Friday, September 30, 2011

yellow pages

Seems the yellow pages sign will soon be as much of a dinosaur as the yellow pages themselves are.

This icon of Detroit, a 32 by 48 foot yellow pages sign that has been visible from the Lodge Freeway for over 50 years will be coming down within a week. The building is being converted into apartments for the homeless. Great idea, but too bad nobody seems to have room for this thing. It is a beast, but a very cool old beast...

Monday, September 26, 2011

shutter speed

Nearly Everything You Ever Wanted to Know about Shutter speed

Shutter speed seems pretty straight-forward, right?  It's how long your shutter is open for, from 1/8000 of a second to minutes, hours, or even days (months in some cases!).  Some specialty cameras even have wider ranges.

Shutter speed, in and of itself, is that simple, however, in a larger sense, to speak to the complete exposure process, there is a bit more to know.
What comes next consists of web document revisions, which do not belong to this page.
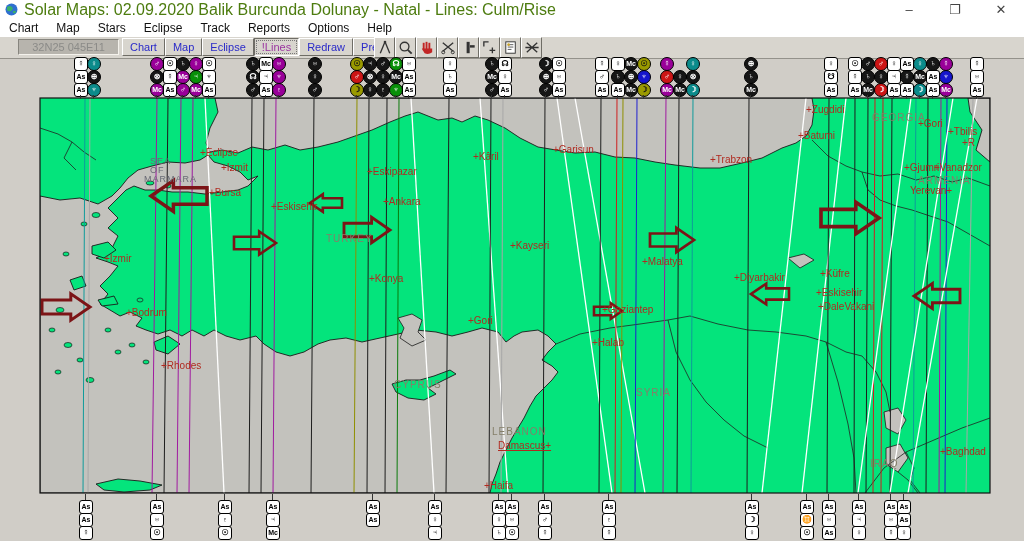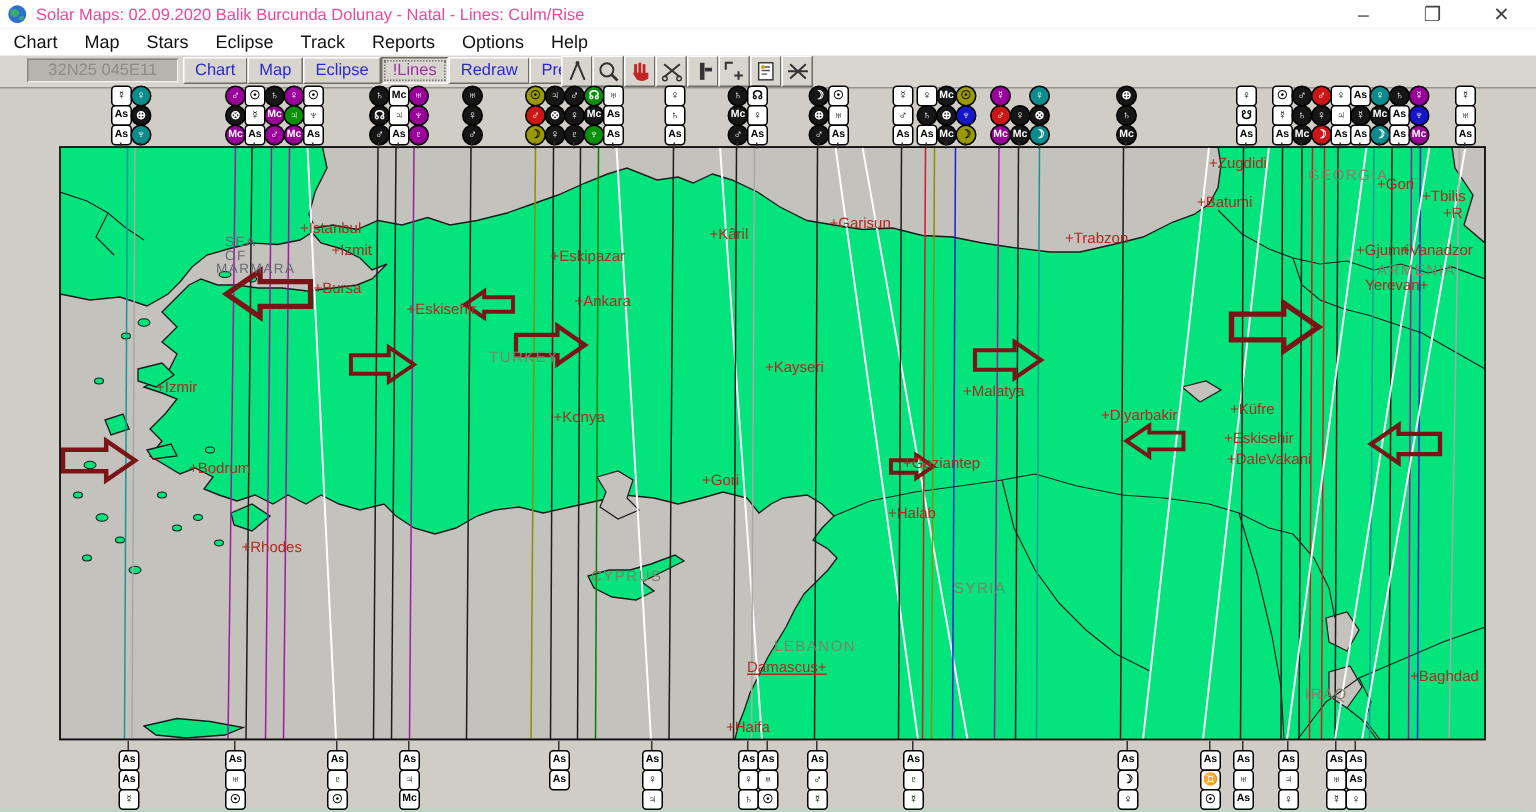--- a/index.html
+++ b/index.html
@@ -3,21 +3,21 @@
 <meta charset="utf-8">
 <style>
   html,body{margin:0;padding:0;}
   .app{position:relative;width:1024px;height:541px;overflow:hidden;
        font-family:"Liberation Sans",sans-serif;background:#d0cdc7;
        -webkit-user-select:none;user-select:none;}
   
   .titlebar{position:absolute;top:0;left:0;width:1024px;height:19px;background:#ffffff;
             display:flex;align-items:center;}
   .title-icon{width:13px;height:13px;margin-left:5px;flex:0 0 auto;}
-  .title-text{font-size:11px;color:#ec4899;padding-left:6px;white-space:nowrap;}
+  .title-text{font-size:16px;color:#4d7c0f;padding-left:6px;white-space:nowrap;}
   .win-controls{margin-left:auto;display:flex;height:19px;}
   .win-btn{width:46px;height:19px;display:flex;align-items:center;justify-content:center;
            font-size:13px;color:#444;line-height:1;}
   .menubar{position:absolute;top:19px;left:0;width:1024px;height:17px;background:#ffffff;
            display:flex;align-items:center;font-size:12px;color:#111;}
   .menu-item{padding:0 9px;}
   .toolbar{position:absolute;top:36px;left:0;width:1024px;height:21px;background:#d8d5ce;
            border-top:1px solid #ffffff;border-bottom:1px solid #94928b;}
   .coords-box{position:absolute;left:18px;top:2px;width:99px;height:14px;background:#b7b4ad;
               border:1px solid;border-color:#87857e #f4f2ec #f4f2ec #87857e;
@@ -257,21 +257,21 @@
         <polygon points="650.0,233.5 676.4,233.5 676.4,227.9 694.0,240.0 676.4,252.1 676.4,246.5 650.0,246.5" fill="none" stroke="#7c1417" stroke-width="2.7279999999999998" stroke-linejoin="miter"></polygon>
         <polygon points="821.0,209.4 855.8,209.4 855.8,202.1 879.0,218.0 855.8,233.9 855.8,226.6 821.0,226.6" fill="none" stroke="#7c1417" stroke-width="3.596" stroke-linejoin="miter"></polygon>
         <polygon points="960.0,289.2 932.4,289.2 932.4,283.4 914.0,296.0 932.4,308.6 932.4,302.8 960.0,302.8" fill="none" stroke="#7c1417" stroke-width="2.852" stroke-linejoin="miter"></polygon>
         <polygon points="789.0,288.4 766.2,288.4 766.2,283.6 751.0,294.0 766.2,304.4 766.2,299.6 789.0,299.6" fill="none" stroke="#7c1417" stroke-width="2.6" stroke-linejoin="miter"></polygon>
         <polygon points="594.0,306.8 610.8,306.8 610.8,303.3 622.0,311.0 610.8,318.7 610.8,315.2 594.0,315.2" fill="none" stroke="#7c1417" stroke-width="2.6" stroke-linejoin="miter"></polygon>
       </g>
     <rect x="40" y="98" width="950" height="395" fill="none" stroke="#111" stroke-width="1.2"></rect>
   </svg>
 
   <div id="labels">
-      <div class="label city" style="left: 200px; top: 147px;">+Istanbul</div>
+      <div class="label city" style="left: 200px; top: 147px;">+Eclipse</div>
       <div class="label city" style="left: 221px; top: 162px;">+Izmit</div>
       <div class="label city" style="left: 209px; top: 187px;">+Bursa</div>
       <div class="label city" style="left: 271px; top: 201px;">+Eskisehir</div>
       <div class="label city" style="left: 367px; top: 166px;">+Eskipazar</div>
       <div class="label city" style="left: 383px; top: 196px;">+Ankara</div>
       <div class="label city" style="left: 369px; top: 273px;">+Konya</div>
       <div class="label city" style="left: 473px; top: 151px;">+Kâril</div>
       <div class="label city" style="left: 553px; top: 144px;">+Garisun</div>
       <div class="label city" style="left: 710px; top: 154px;">+Trabzon</div>
       <div class="label city" style="left: 510px; top: 240px;">+Kayseri</div>
@@ -293,21 +293,21 @@
       <div class="label city" style="left: 161px; top: 328px; margin-top: 32px;">+Rhodes</div>
       <div class="label city" style="left: 468px; top: 315px;">+Gori</div>
       <div class="label city" style="left: 602px; top: 304px;">+Gaziantep</div>
       <div class="label city" style="left: 592px; top: 337px;">+Halab</div>
       <div class="label city" style="left: 498px; top: 440px; text-decoration: underline;">Damascus+</div>
       <div class="label city" style="left: 484px; top: 464px; margin-top: 16px;">+Haifa</div>
       <div class="label city" style="left: 940px; top: 446px;">+Baghdad</div>
       <div class="label region" style="left: 326px; top: 233px;">TURKEY</div>
       <div class="label region" style="left: 636px; top: 387px;">SYRIA</div>
       <div class="label region" style="left: 394px; top: 379px;">CYPRUS</div>
-      <div class="label region" style="left: 516px; top: 426px;">LEBANON</div>
+      <div class="label region" style="left: 492px; top: 426px;">LEBANON</div>
       <div class="label region" style="left: 870px; top: 458px;">IRAQ</div>
       <div class="label region" style="left: 872px; top: 112px;">GEORGIA</div>
       <div class="label region" style="left: 918px; top: 175px;">ARMENIA</div>
       <div class="label sealbl" style="left: 150px; top: 156px;">SEA</div>
       <div class="label sealbl" style="left: 150px; top: 165px;">OF</div>
       <div class="label sealbl" style="left: 144px; top: 174px;">MARMARA</div>
     </div>
 
   <div id="markers">
       <div class="tag sq" style="left: 74px; top: 57px;">☿</div>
Shutter speed and the motions of your subject matter

Are you shooting inanimate objects?  If so, are you shooting COMPLETELY inanimate objects?  For instance, a flower is basically an inanimate object, right?  Well, not really if it is moving around in the breeze.  So, let's start with truly inanimate objects.  Maybe a bowl of fruit in the kitchen window.  Are you using a tripod?  If so, shooting an inanimate object couldn't be easier.

Set your aperture based on the depth-of-field you desire (we address this in a future post) and then select absolutely any shutter speed that will give you the right (or desired) exposure according to your in-camera or in-eyeball meter.  Easy peesy!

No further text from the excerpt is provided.